WHAT YOU ARE ASKED TO DO → Copy out, from the data, each line containing the string "with".

Detected change data →
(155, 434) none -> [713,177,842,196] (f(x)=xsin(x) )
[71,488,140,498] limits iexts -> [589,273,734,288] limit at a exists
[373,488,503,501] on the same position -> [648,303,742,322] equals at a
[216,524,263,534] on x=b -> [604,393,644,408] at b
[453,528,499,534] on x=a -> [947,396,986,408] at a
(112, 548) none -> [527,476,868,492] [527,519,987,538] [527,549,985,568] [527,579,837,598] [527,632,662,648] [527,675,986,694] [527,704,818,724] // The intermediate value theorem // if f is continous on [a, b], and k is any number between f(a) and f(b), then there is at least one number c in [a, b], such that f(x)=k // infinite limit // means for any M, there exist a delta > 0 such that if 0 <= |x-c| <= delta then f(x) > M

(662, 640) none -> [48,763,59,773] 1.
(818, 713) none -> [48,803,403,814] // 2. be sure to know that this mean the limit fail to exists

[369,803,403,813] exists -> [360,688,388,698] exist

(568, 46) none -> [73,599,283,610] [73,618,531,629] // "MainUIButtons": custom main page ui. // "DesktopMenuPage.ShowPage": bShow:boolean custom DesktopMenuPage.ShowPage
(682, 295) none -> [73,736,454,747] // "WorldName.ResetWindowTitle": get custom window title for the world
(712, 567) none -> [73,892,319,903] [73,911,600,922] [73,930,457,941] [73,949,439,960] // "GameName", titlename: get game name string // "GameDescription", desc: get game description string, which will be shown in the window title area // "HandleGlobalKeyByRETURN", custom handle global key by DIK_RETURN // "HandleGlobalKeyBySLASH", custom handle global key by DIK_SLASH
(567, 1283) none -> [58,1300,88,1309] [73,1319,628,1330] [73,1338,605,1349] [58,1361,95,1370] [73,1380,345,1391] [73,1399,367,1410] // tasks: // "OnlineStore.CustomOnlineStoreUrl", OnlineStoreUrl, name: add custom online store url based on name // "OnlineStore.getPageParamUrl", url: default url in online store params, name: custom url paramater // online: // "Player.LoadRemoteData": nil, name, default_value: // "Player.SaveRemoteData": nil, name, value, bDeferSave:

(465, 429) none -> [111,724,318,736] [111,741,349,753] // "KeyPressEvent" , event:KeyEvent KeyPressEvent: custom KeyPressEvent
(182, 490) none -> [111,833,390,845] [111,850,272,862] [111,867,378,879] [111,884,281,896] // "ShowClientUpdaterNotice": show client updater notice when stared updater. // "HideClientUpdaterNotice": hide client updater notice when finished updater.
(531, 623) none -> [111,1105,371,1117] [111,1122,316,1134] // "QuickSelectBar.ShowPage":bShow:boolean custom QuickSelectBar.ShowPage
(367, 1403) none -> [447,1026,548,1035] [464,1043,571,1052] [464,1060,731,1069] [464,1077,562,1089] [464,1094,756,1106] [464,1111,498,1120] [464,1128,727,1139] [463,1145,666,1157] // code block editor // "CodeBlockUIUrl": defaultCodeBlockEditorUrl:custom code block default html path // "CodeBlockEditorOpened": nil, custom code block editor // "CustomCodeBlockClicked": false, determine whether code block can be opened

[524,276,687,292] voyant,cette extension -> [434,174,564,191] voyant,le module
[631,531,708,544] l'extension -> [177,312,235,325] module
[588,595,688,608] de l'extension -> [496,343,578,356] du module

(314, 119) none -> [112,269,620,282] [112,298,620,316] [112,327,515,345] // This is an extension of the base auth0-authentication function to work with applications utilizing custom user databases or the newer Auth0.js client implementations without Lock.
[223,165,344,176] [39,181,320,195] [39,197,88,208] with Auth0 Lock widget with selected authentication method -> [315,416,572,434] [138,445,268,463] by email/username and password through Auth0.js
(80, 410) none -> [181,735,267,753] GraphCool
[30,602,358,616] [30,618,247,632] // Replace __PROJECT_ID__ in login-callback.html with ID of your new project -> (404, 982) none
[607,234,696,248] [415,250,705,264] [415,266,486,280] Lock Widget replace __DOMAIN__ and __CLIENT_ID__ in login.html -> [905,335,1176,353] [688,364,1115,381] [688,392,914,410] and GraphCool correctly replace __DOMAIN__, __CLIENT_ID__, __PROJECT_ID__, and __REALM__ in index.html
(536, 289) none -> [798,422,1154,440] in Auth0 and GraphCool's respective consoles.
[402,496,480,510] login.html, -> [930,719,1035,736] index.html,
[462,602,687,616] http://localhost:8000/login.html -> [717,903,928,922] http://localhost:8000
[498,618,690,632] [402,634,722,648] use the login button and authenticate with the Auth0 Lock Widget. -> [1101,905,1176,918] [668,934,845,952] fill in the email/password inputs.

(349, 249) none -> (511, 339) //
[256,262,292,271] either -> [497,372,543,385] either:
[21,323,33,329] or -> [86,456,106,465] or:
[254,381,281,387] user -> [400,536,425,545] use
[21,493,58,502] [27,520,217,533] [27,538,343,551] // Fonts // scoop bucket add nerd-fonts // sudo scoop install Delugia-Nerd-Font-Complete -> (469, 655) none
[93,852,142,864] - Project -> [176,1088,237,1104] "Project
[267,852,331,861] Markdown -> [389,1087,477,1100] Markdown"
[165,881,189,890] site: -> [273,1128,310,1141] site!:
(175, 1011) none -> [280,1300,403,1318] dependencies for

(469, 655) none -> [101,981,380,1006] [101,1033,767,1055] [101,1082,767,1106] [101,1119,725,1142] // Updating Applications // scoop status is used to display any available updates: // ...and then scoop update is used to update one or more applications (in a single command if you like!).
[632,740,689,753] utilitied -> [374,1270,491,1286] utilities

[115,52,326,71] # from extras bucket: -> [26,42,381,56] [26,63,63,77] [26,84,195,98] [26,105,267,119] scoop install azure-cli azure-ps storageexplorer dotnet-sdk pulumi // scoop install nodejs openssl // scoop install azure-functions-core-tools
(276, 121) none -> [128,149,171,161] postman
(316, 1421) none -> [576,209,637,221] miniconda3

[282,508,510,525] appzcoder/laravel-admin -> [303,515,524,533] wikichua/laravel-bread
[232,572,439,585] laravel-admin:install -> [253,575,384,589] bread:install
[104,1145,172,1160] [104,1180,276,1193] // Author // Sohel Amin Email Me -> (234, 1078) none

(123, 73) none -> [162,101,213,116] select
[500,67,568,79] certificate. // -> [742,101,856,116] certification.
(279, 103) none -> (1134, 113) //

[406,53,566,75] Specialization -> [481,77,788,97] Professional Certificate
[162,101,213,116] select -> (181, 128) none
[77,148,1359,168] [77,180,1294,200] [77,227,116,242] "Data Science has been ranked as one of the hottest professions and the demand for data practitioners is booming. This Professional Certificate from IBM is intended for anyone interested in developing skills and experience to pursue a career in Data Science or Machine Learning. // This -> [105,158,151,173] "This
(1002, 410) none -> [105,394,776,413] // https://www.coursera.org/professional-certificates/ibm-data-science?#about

RESPONSE TO THIS EXERCISE →
(314, 119) none -> [112,269,620,282] [112,298,620,316] [112,327,515,345] // This is an extension of the base auth0-authentication function to work with applications utilizing custom user databases or the newer Auth0.js client implementations without Lock.
[223,165,344,176] [39,181,320,195] [39,197,88,208] with Auth0 Lock widget with selected authentication method -> [315,416,572,434] [138,445,268,463] by email/username and password through Auth0.js
[30,602,358,616] [30,618,247,632] // Replace __PROJECT_ID__ in login-callback.html with ID of your new project -> (404, 982) none
[498,618,690,632] [402,634,722,648] use the login button and authenticate with the Auth0 Lock Widget. -> [1101,905,1176,918] [668,934,845,952] fill in the email/password inputs.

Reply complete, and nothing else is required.